Die Dschihadistenmiliz Islamischer Staat (IS) hat den Tod ihres Anführers verkündet und dessen Nachfolger ernannt. Der Iraker Abu al-Hassan al-Haschimi sei „im Kampf gegen die Feinde Gottes“ getötet worden, heißt es. Zum neuen „Kalifen der Muslime“ sei Abu al-Husain al-Husaini al-Kuraischi ernannt worden.

Wann und wo der bisherige Anführer zu Tode kam, erklärte die Terrormiliz nicht. Ihre Angaben sind zudem mit Vorsicht zu genießen: Die Dschihadisten sollen den Tod ihrer Anführer und Kommandeure schon häufig vorgetäuscht haben, um den Druck durch Geheimdienste und Sicherheitskräfte zu verringern.

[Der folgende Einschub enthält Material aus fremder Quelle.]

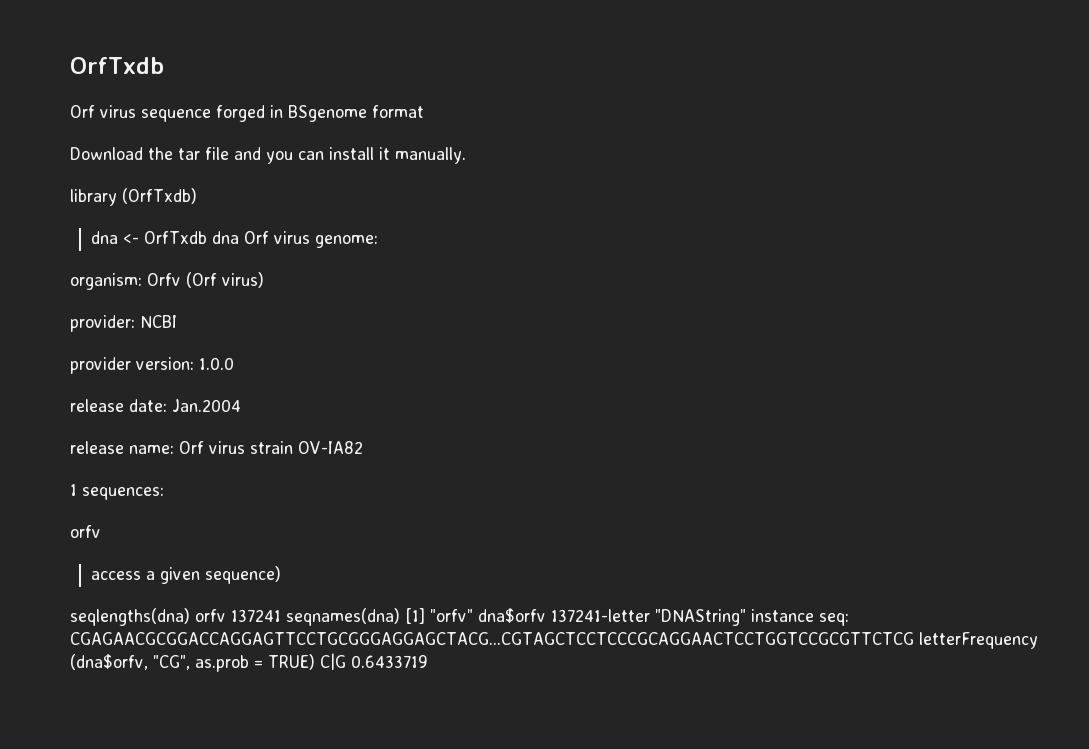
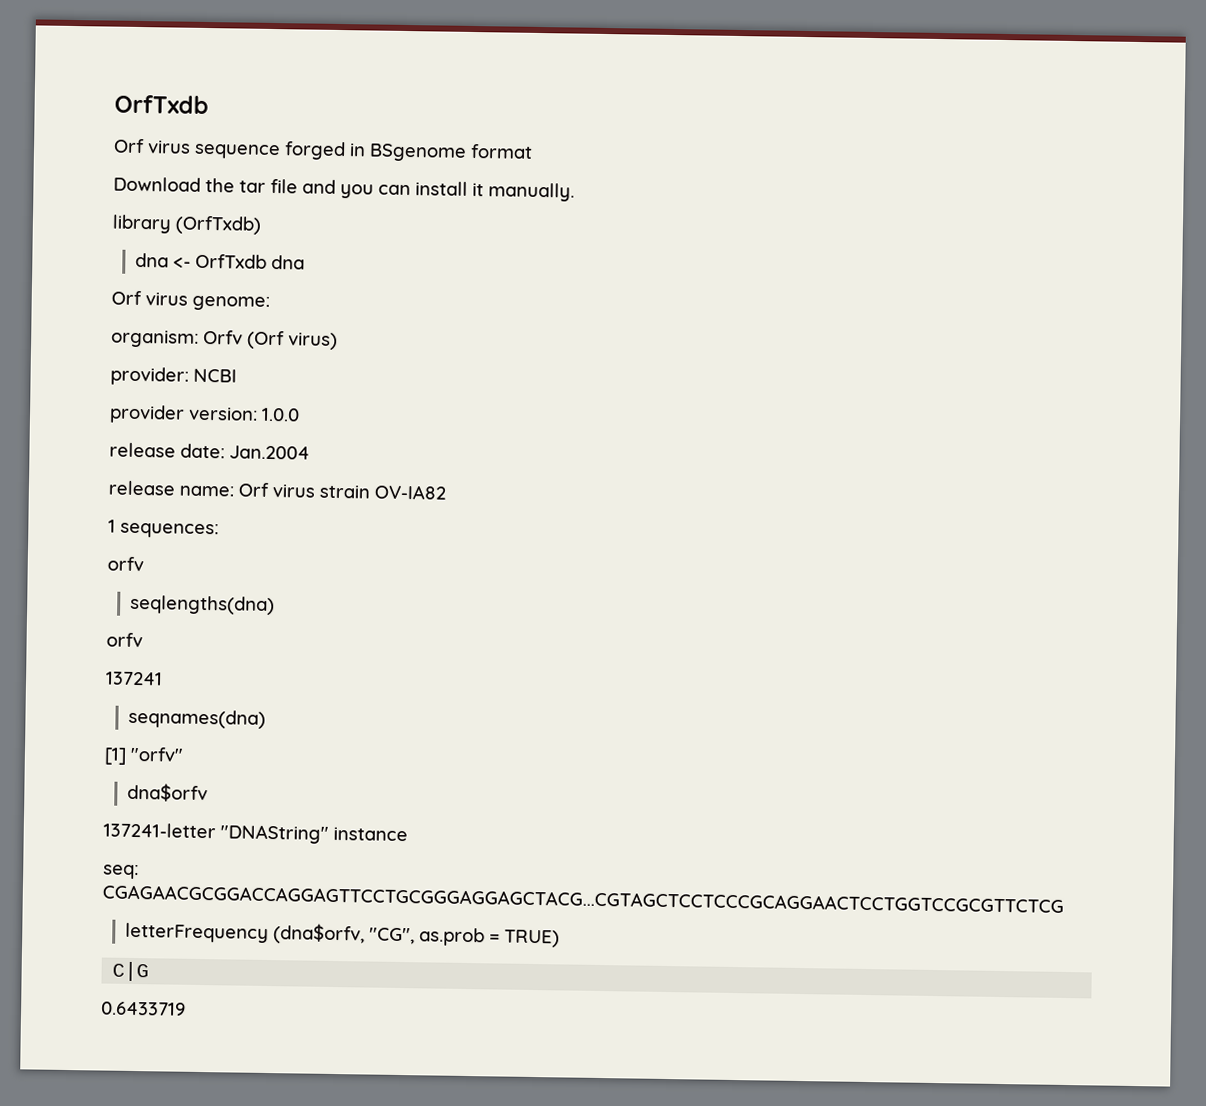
(239, 237) none -> (306, 262) //
[90,566,281,584] [70,608,226,626] access a given sequence) // seqlengths(dna) orfv -> [130,594,276,616] [106,632,143,648] seqlengths(dna) // orfv //
(281, 615) none -> (163, 678) //
(400, 617) none -> (267, 718) //
(473, 615) none -> (184, 754) //
(546, 615) none -> (209, 792) //
(814, 615) none -> (408, 834) //
(914, 638) none -> (1064, 898) //
(315, 662) none -> (561, 938) //
(346, 661) none -> (150, 971) //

Undurchsichtige Personalien

Wer hinter dem Kampfnamen des nun getöteten Abu al-Hassan al-Haschimi steckte, wurde bisher nicht bekannt. Er war im März 2022 nach dem Tod seines Vorgängers Abu Ibrahim al-Haschimi al-Kuraschi angetreten. Dieser hatte sich nach US-Angaben während eines Angriffs von Spezialeinheiten im Februar selbst in die Luft gesprengt. Der gebürtige Iraker führte den IS seit 2019 an. Er war der Nachfolger – und nach Angaben aus irakischen und westlichen Sicherheitskreisen auch der Bruder – des selbsternannten Kalifen Abu Bakr al-Baghdadi. Dieser war im selben Jahr ebenfalls bei einem US-Einsatz ums Leben gekommen.

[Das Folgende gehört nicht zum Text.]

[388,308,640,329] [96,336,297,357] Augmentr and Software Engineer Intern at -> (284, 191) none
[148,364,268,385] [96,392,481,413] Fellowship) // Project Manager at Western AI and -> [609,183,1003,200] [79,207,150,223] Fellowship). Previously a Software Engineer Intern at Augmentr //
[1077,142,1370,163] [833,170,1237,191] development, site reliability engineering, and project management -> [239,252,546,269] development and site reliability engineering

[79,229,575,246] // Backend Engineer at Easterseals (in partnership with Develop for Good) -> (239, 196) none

Der IS hatte 2014 weite Teile des Iraks und Syriens unter seine Kontrolle gebracht. Über die Staatsgrenzen hinweg rief Al-Bagdadi ein Kalifat aus – mit sich selbst an der Spitze. Irakische und internationale Streitkräfte beendeten 2017 die international als brutal verurteilte Herrschaft der Islamisten im Irak. In Syrien wurde der IS im März 2019 besiegt. Seitdem wird die Miliz für Anschläge verantwortlich gemacht, etwa in Afghanistan, wo sie zu den Feinden der seit 2021 herrschenden radikal-islamischen Taliban gezählt werden.